━━━ DATASET RECORDS ━━━

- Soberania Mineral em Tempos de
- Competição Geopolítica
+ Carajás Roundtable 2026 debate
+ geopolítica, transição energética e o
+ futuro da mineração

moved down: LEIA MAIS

━━━
━━━ DATASET RECORDS ━━━

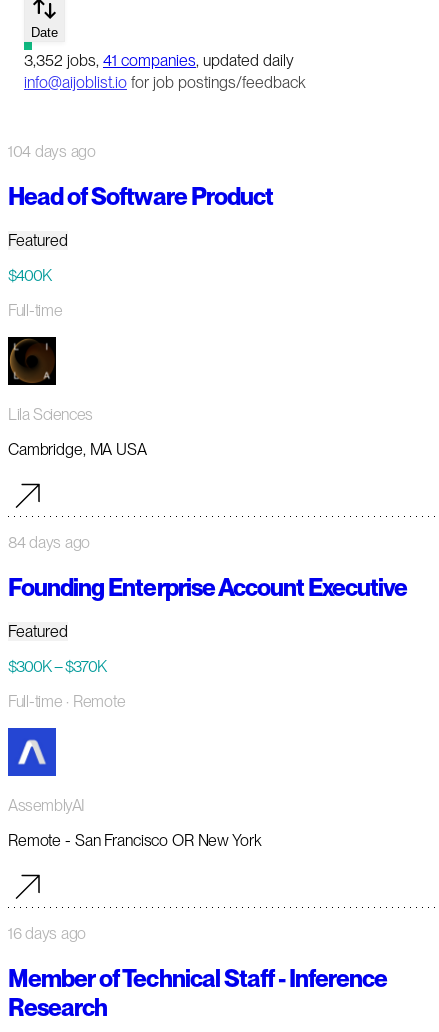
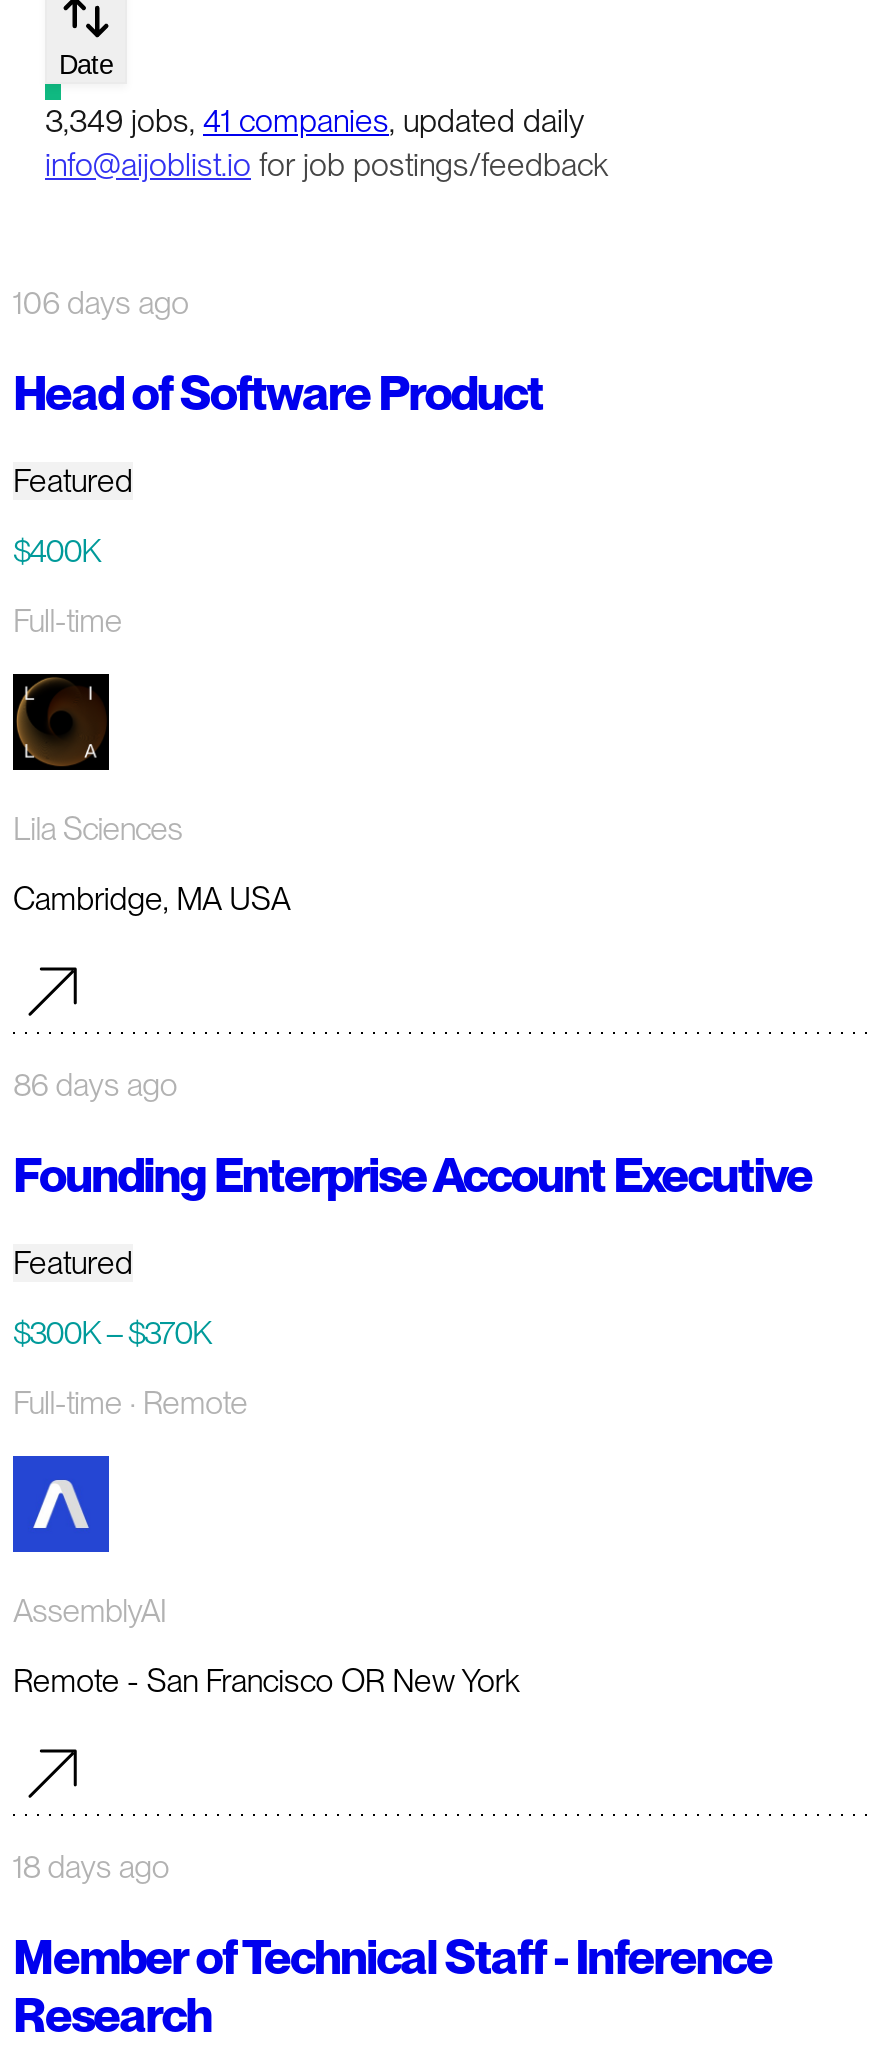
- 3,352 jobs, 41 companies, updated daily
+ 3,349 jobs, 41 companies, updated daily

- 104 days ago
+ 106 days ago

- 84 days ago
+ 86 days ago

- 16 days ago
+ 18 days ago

━━━
━━━ DATASET RECORDS ━━━

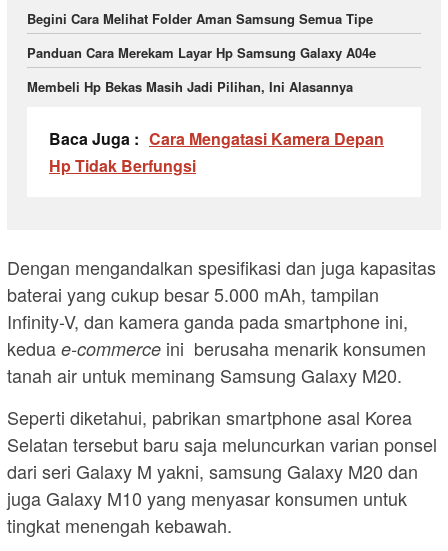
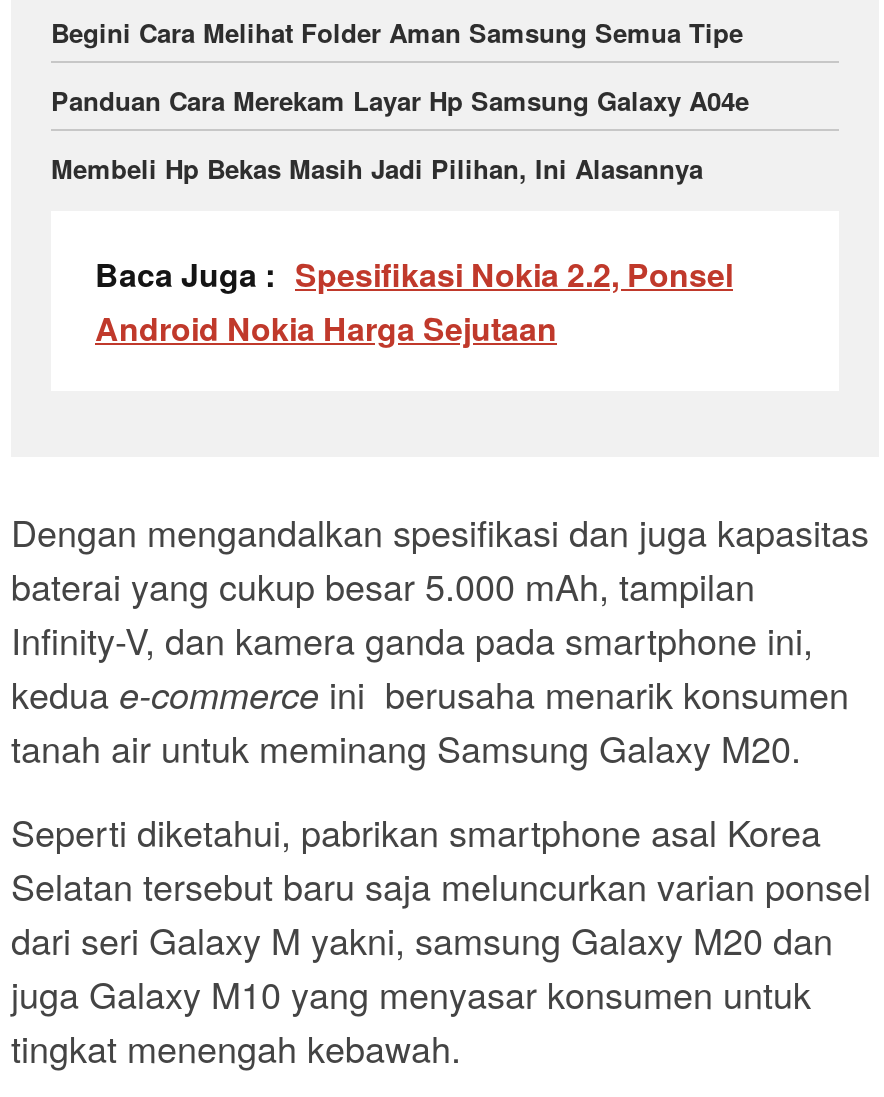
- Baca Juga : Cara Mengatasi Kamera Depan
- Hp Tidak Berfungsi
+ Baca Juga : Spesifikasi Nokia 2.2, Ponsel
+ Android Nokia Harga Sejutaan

━━━

> **ASSIGNED TASK**: Would you please copy exactly the part of the entries above that begins at the line containing "- Soberania Mineral em Tempos de" and ends at the line containing "moved down: LEIA MAIS", both lines included?

> **ANSWER SPACE**:
- Soberania Mineral em Tempos de
- Competição Geopolítica
+ Carajás Roundtable 2026 debate
+ geopolítica, transição energética e o
+ futuro da mineração

moved down: LEIA MAIS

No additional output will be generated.